EXERCISE INSTRUCTIONS
Return exactly the lines of the entries, from the one with "(182, 733) none -> (109, 868) //" to the last.

:: DATA UNDER STUDY ::

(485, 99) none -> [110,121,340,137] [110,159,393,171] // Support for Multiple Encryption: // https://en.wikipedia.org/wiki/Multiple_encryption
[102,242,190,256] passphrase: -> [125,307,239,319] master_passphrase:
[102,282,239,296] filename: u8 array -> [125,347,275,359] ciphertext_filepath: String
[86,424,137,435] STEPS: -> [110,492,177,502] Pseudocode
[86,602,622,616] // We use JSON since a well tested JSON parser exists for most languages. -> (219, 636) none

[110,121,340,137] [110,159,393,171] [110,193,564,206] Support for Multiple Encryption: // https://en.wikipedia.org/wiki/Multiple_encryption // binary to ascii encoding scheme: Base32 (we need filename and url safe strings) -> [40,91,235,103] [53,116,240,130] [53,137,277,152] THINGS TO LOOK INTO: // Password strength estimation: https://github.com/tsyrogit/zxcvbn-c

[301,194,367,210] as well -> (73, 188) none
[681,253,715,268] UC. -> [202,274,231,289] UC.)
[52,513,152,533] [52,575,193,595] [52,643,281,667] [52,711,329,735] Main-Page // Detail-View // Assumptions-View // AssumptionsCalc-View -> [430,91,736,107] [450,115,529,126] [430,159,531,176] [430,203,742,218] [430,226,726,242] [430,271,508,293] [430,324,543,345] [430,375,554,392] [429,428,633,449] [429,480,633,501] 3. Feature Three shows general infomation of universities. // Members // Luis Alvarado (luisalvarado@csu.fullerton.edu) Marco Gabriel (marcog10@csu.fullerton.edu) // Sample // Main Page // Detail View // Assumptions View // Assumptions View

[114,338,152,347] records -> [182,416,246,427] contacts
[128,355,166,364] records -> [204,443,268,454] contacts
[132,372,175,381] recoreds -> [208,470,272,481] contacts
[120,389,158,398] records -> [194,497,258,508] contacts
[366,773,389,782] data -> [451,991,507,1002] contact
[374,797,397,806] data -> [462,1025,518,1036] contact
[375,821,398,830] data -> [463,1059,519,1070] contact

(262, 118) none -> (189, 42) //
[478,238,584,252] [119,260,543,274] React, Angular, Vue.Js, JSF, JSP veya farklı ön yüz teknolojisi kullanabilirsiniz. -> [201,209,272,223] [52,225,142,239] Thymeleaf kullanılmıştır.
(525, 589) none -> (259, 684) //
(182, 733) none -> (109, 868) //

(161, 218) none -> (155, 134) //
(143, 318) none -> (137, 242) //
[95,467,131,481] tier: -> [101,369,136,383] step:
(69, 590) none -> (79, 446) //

:::

TASK RESULT
(182, 733) none -> (109, 868) //

(161, 218) none -> (155, 134) //
(143, 318) none -> (137, 242) //
[95,467,131,481] tier: -> [101,369,136,383] step:
(69, 590) none -> (79, 446) //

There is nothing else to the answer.